Gene mutation and its relation to Adquired Haemophilia A

1_Gene_Subgraph
MostFrequentGeneMutation
RareMutationDistribution

Inspiration

Everyone knows someone that has been affected by some sort of disease. In most of the cases, that's something stressful but not life-threatening, as a cure is known. That's not the case for rare diseases, though, as the root of their origin is not truly understood and, therefore, developing a cure is hard. We've seen the opportunity of helping by using software tools to try to identify relationships between gene mutations and Hemophilia.

What it does

We try to identify common features among all the affected by the disease in order to try to conclude which possible mutations may lead to disease.

How we built it

We've used Python to visualize the data and Neo4j to compute similarity measures between the mutations. Several centralities algorithms were used in order to study which are the more important mutations. (1_Gene_Subgraph.png)

Challenges we ran into

It has been challenging to use gene data, as it is very different from the usual R^d data used in most of the cases.
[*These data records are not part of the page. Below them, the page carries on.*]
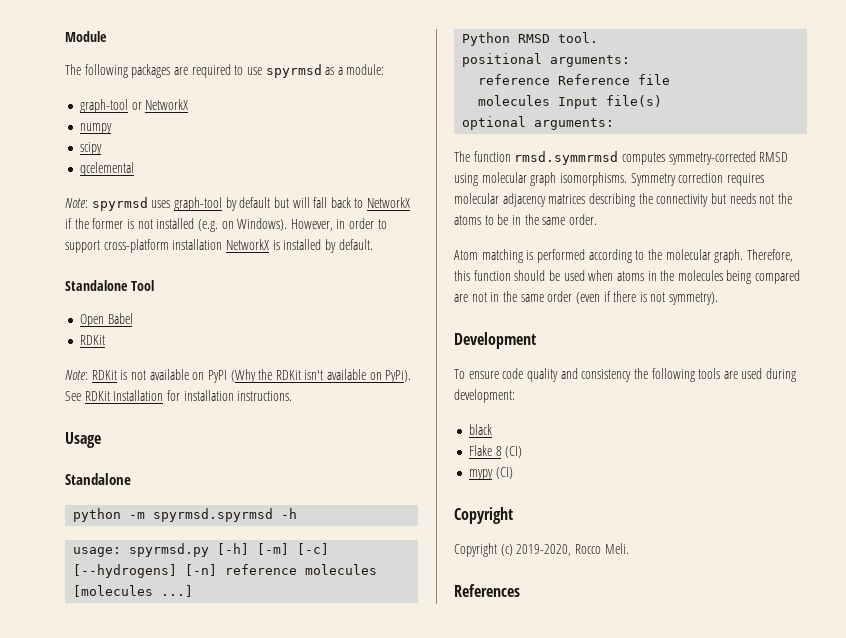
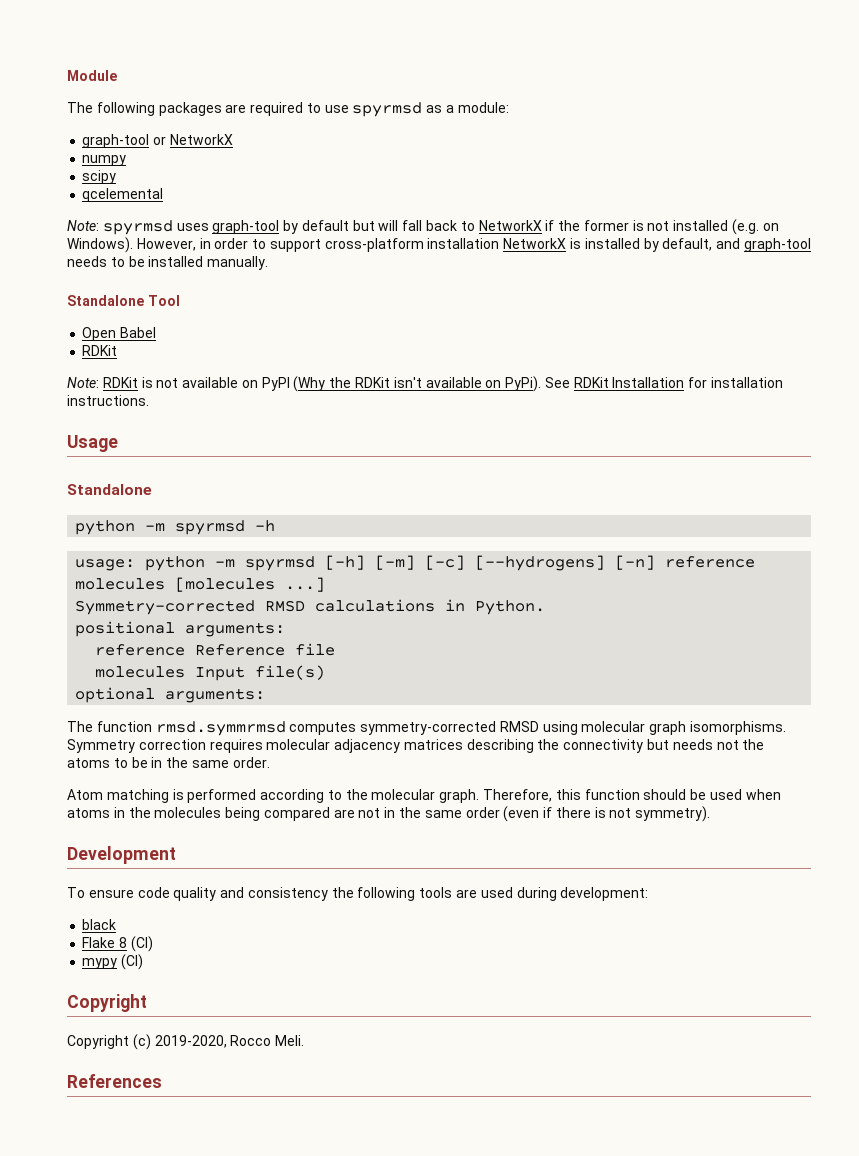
- However, in order to support cross-platform installation NetworkX is installed by default.
+ However, in order to support cross-platform installation NetworkX is installed by default, and graph-tool needs to be installed manually.
- python -m spyrmsd.spyrmsd -h
+ python -m spyrmsd -h
- usage: spyrmsd.py [-h] [-m] [-c] [--hydrogens] [-n] reference molecules [molecules ...]
+ usage: python -m spyrmsd [-h] [-m] [-c] [--hydrogens] [-n] reference molecules [molecules ...]
- Python RMSD tool.
+ Symmetry-corrected RMSD calculations in Python.

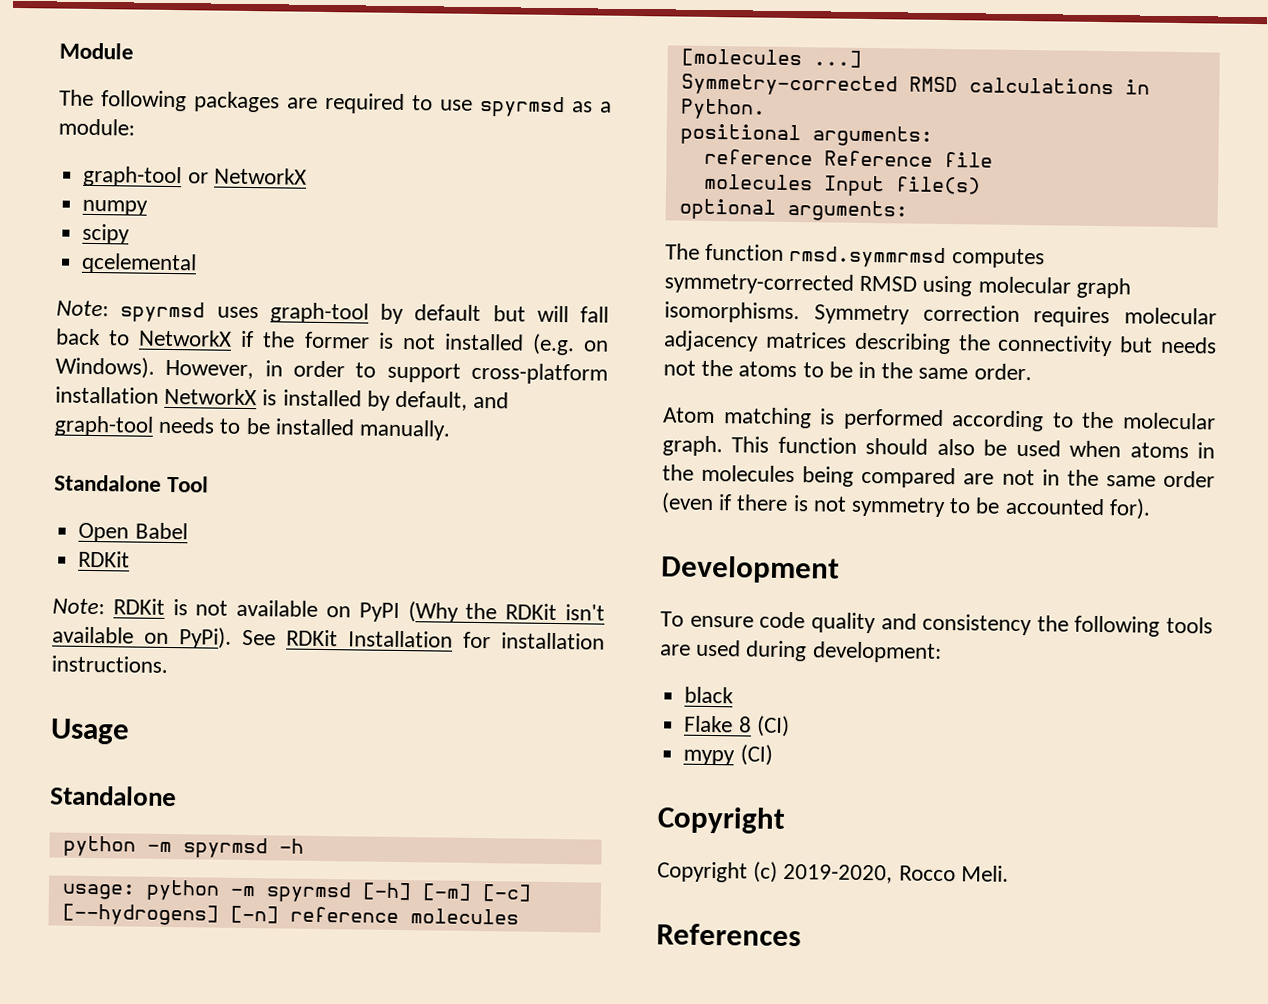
- Therefore, this function should be used when atoms in the molecules being compared are not in the same order (even if there is not symmetry).
+ This function should also be used when atoms in the molecules being compared are not in the same order (even if there is not symmetry to be accounted for).

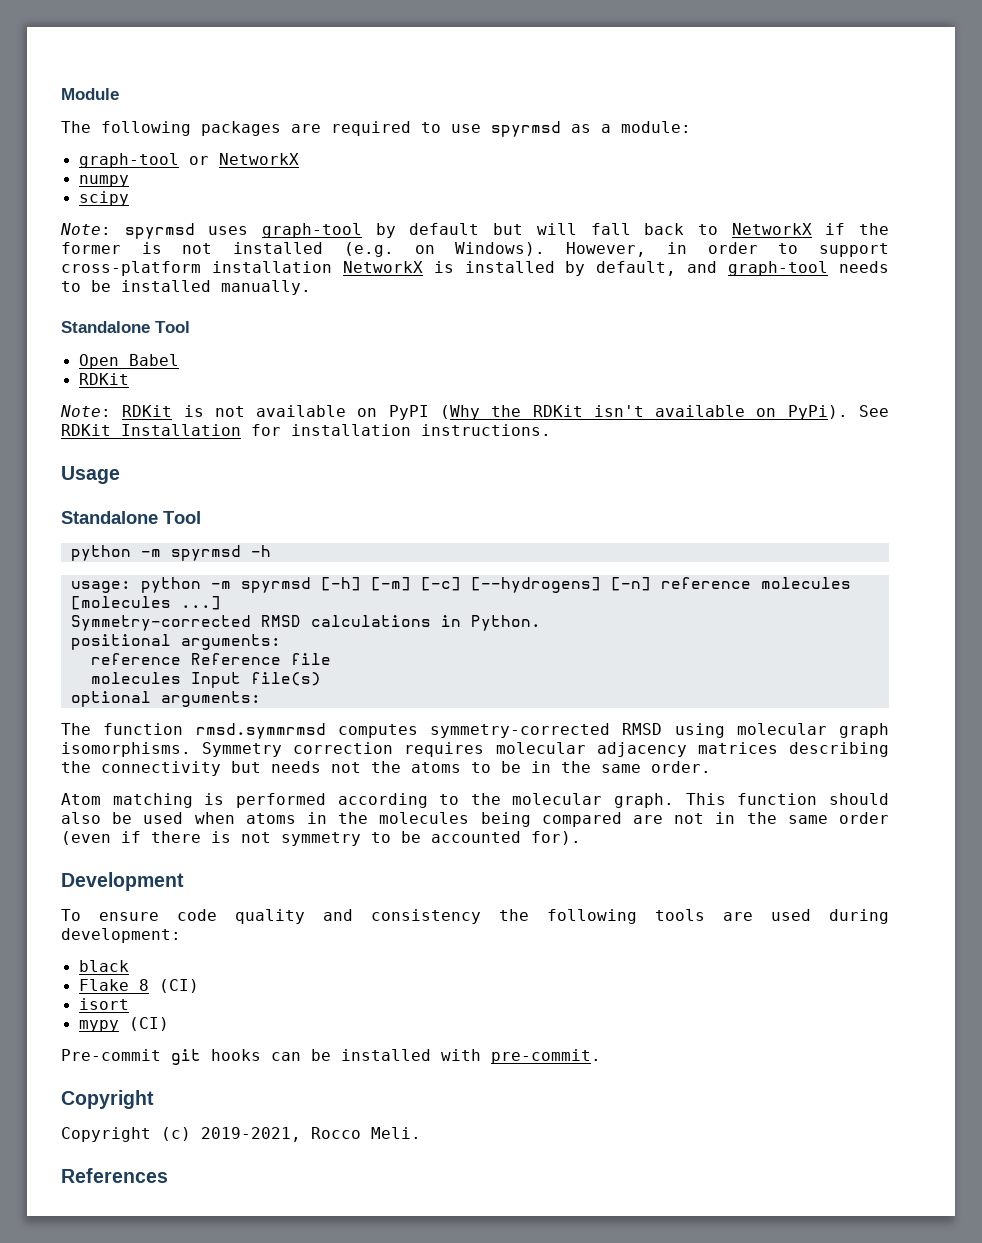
- qcelemental
  Usage
- Standalone
+ Standalone Tool
+ isort
+ Pre-commit git hooks can be installed with pre-commit.
- Copyright (c) 2019-2020, Rocco Meli.
+ Copyright (c) 2019-2021, Rocco Meli.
Also, the dataset is quite big, and importing it and use the generated graph takes a while. Due to this computational costs, we could only use 113.000 genes and 705.000 relationships between them

What we learned

We've learned how hard is to identify common mutations among people that have a common disease, and how problematic is the fact that many mutations take place in our lifetime, which makes hard to understand if they are directly correlated to the disease or not.